As estimativas da ONU são
que 1 milhão de pessoas ficaram desabrigadas no Haiti, e
700 mil delas estão vivendo nas
ruas de Porto Príncipe (que tinha 2 milhões de habitantes
antes do terremoto). Cerca de
30 mil casas, a maioria no centro da capital haitiana, ficaram
completamente destruídas, e
um número indefinido está
comprometido.
Áreas nas cercanias de Porto
Príncipe estão sendo identificadas para a construção de
acampamentos com estrutura
um pouco melhor, incluindo
luz, saneamento, creches e postos de saúde. Financiado pelo
BID (Banco Interamericano de
Desenvolvimento), o primeiro
está sendo feito pelo Exército
brasileiro em Croix des Bouquets, a 30 km do centro -mais
de duas horas de distância no
trânsito travado da cidade.
Segundo o plano do governo,
as primeiras famílias seriam removidas nos próximos dias. No
futuro, os acampamentos se
transformariam em bairros residenciais, ao redor dos quais se
formariam zonas comerciais e
industriais, mudando o planejamento urbano da capital e
descongestionando o centro.
Mas é um projeto para décadas, que não é suficiente para
acalmar os nervos de uma população traumatizada. "Croix
des Bouquets vai ser longe demais para mim. Aqui é onde vivi
minha vida inteira", diz Jesimene Desir, desabrigada que
vende pão numa praça perto do
palácio presidencial.
Ir para um lugar afastado não
agrada a ninguém, mas é possível identificar algumas nuances
entre os desabrigados.
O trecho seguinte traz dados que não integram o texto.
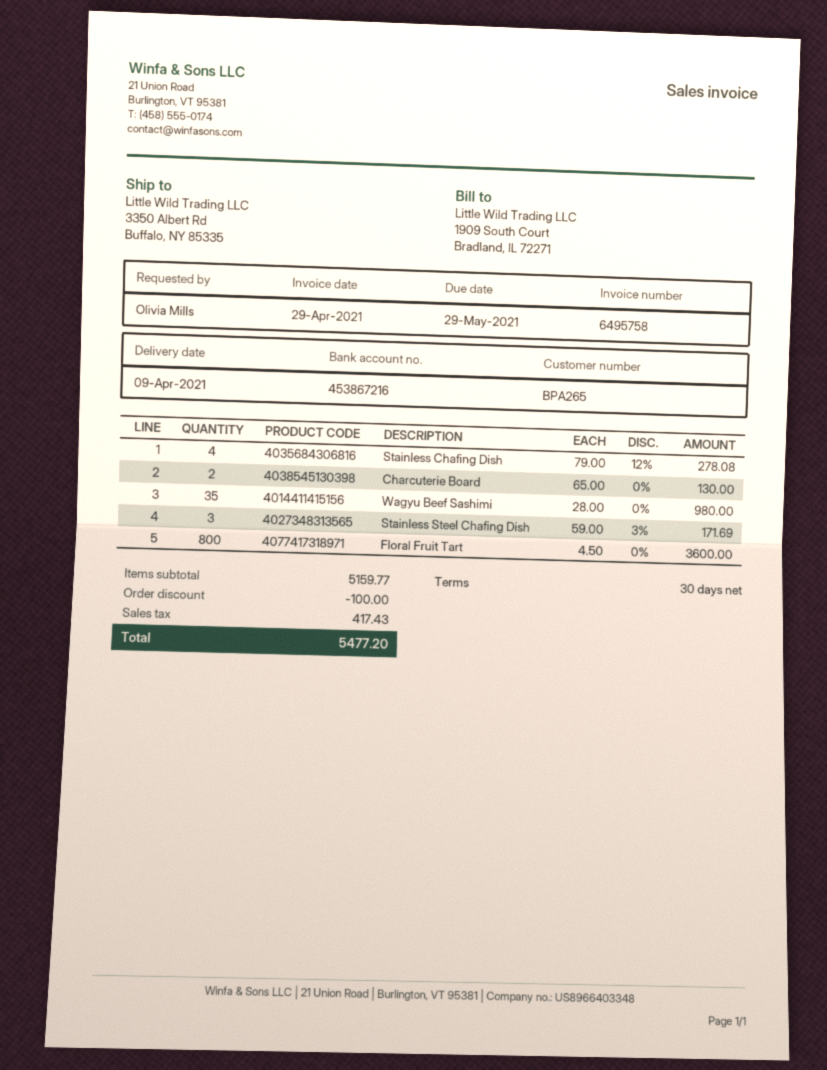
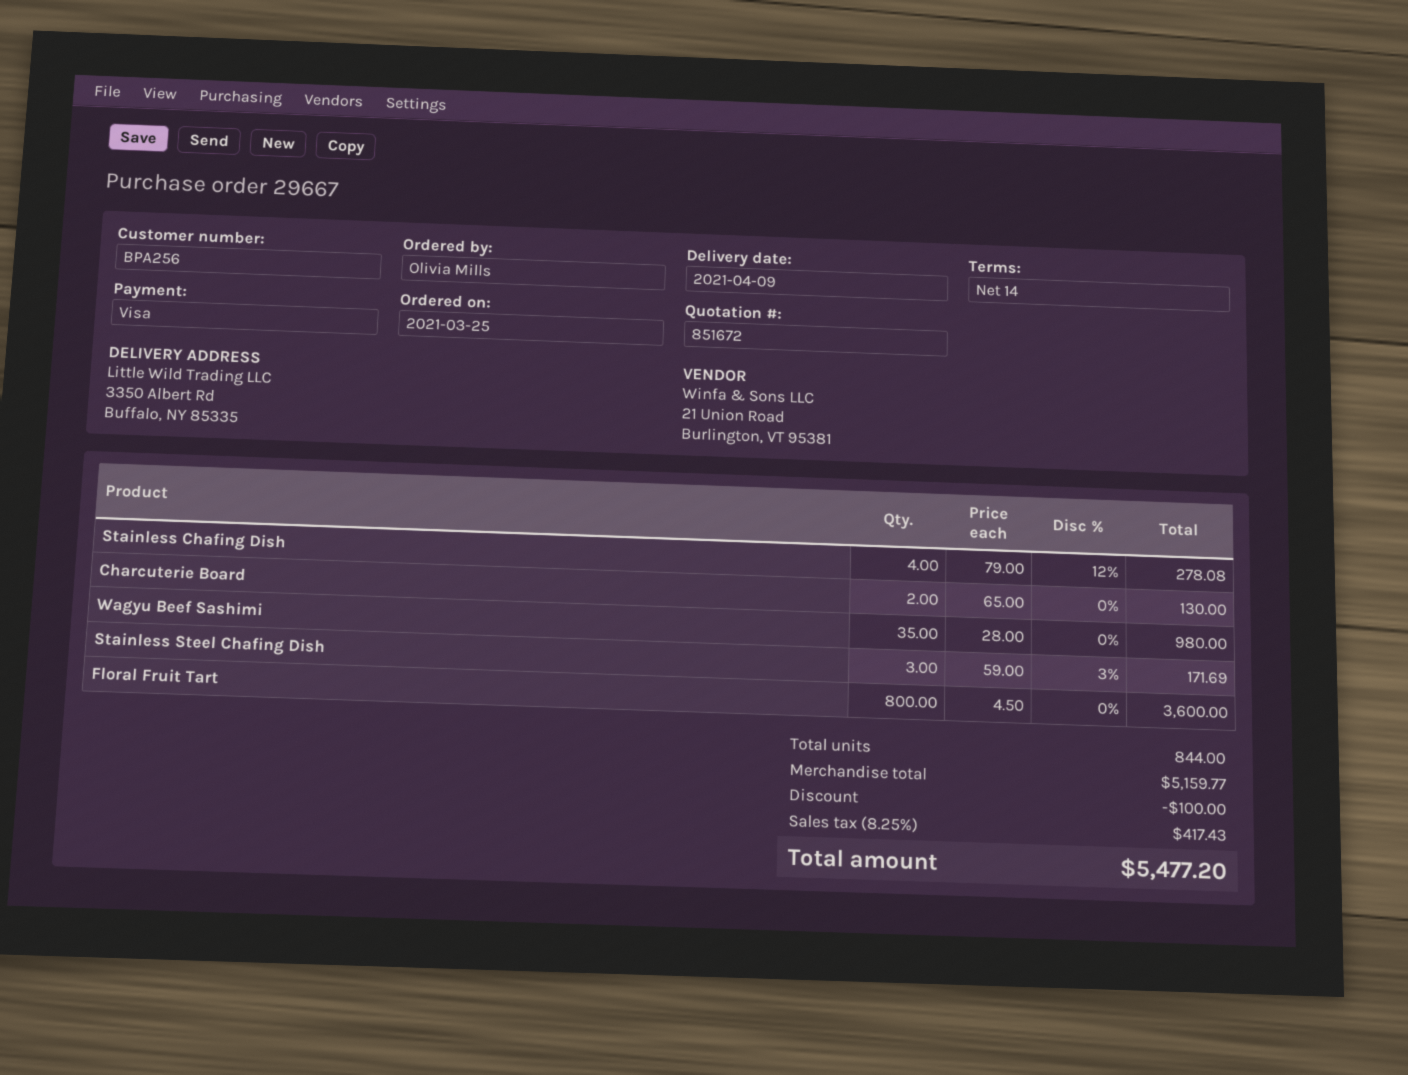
payment terms: 30 days -> 14 days
customer number: BPA265 -> BPA256

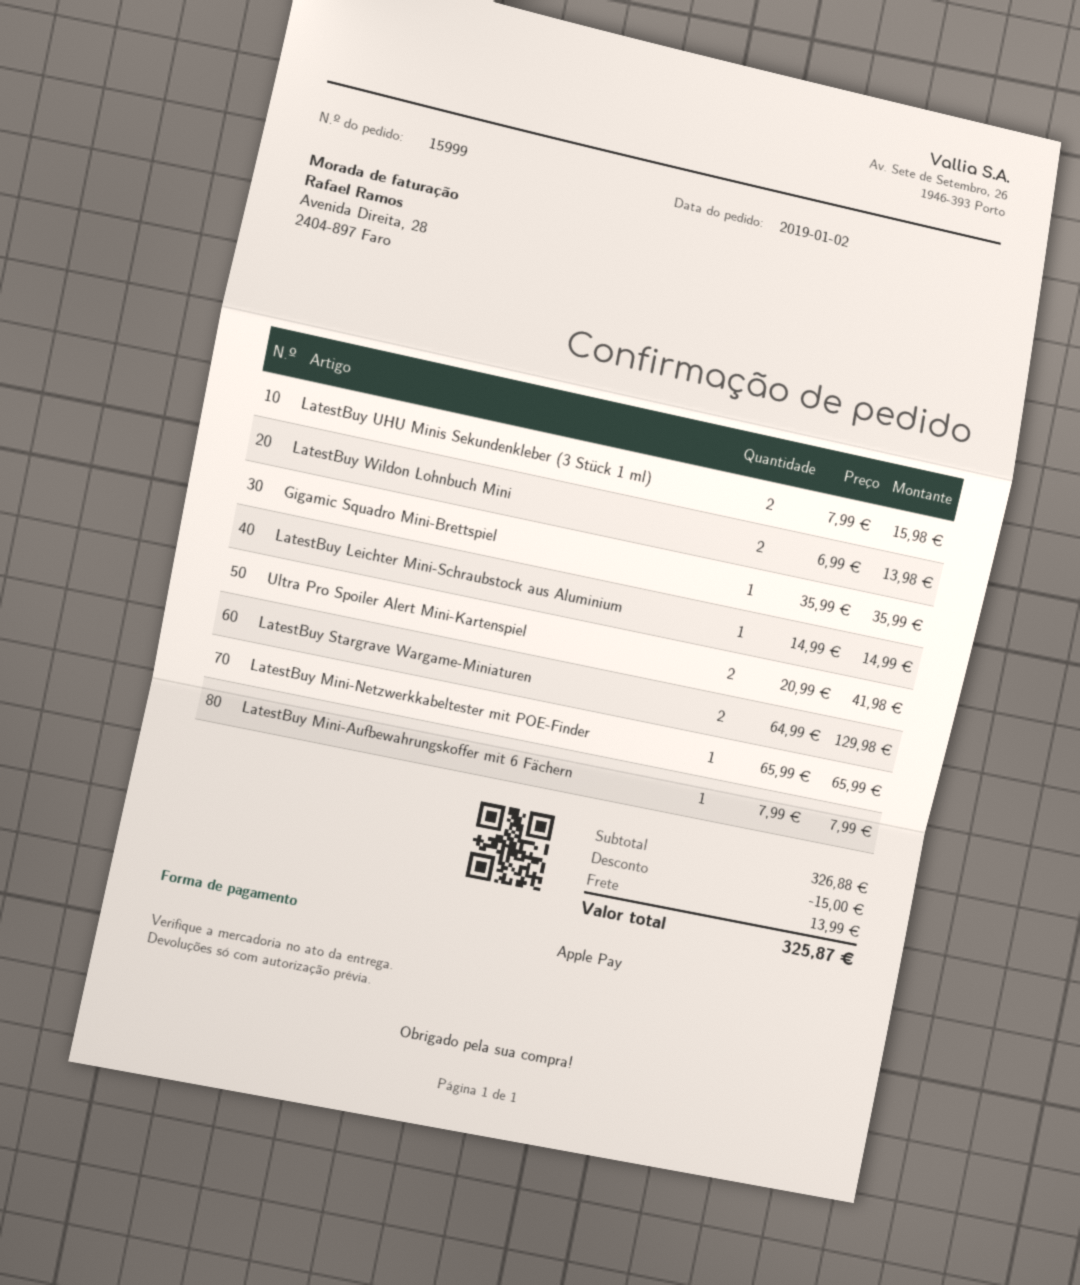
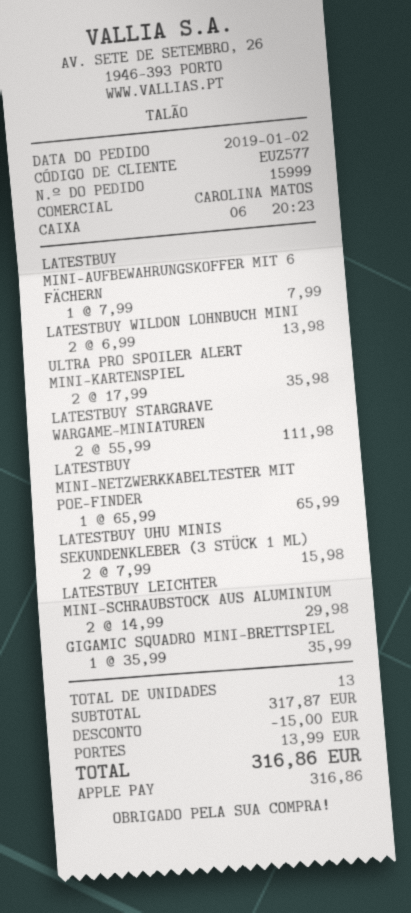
LatestBuy Leichter Mini-Schraubstock aus Aluminium: 1 x 14.99 = 14.99 -> 2 x 14.99 = 29.98
Ultra Pro Spoiler Alert Mini-Kartenspiel: 2 x 20.99 = 41.98 -> 2 x 17.99 = 35.98
LatestBuy Stargrave Wargame-Miniaturen: 2 x 64.99 = 129.98 -> 2 x 55.99 = 111.98
subtotal: 326.88 -> 317.87
total: 325.87 -> 316.86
Quem
estava estabelecido, tocando algum negócio, reage de maneira
irada ao plano do governo.
Mas quem tinha uma vida
sem estabilidade ou residência
fixa se mostra mais maleável.
"O mais importante é sair daqui", diz Jeanne Jerisela, que
morava de favor com uma tia.
Jonas Pierre, que fazia bicos
como motorista, também aceitaria o sacrifício. "Consigo emprego em qualquer lugar", diz.
Segundo o governo, mais de
235 mil pessoas já deixaram
Porto Príncipe num programa
estatal de transporte gratuito.
A estimativa -incerta- de
mortos no terremoto permanecia ontem em 150 mil, cifra que
poderia chegar a 200 mil com
os cadáveres sob os escombros.
Policiais europeus
Em meio a críticas por prestar um auxílio tímido ao Haiti, a
União Europeia anunciou ontem o envio de cerca de 300 policiais -de países como França,
Holanda, Itália e Espanha- para ajudar a ONU na distribuição da ajuda humanitária e na
segurança do Haiti. A UE também montará, em Bruxelas, um
escritório para coordenar a ajuda ao país.
Ainda em Bruxelas, a Comissão Europeia pediu aos Estados-membros da UE "prudência" na hora de acelerar a adoção de órfãos haitianos, já que a
situação familiar de muitos deles ainda é desconhecida. Grupos humanitários dizem que os
órfãos do terremoto estão sob
perigo crescente de tráfico humano e adoção ilegal.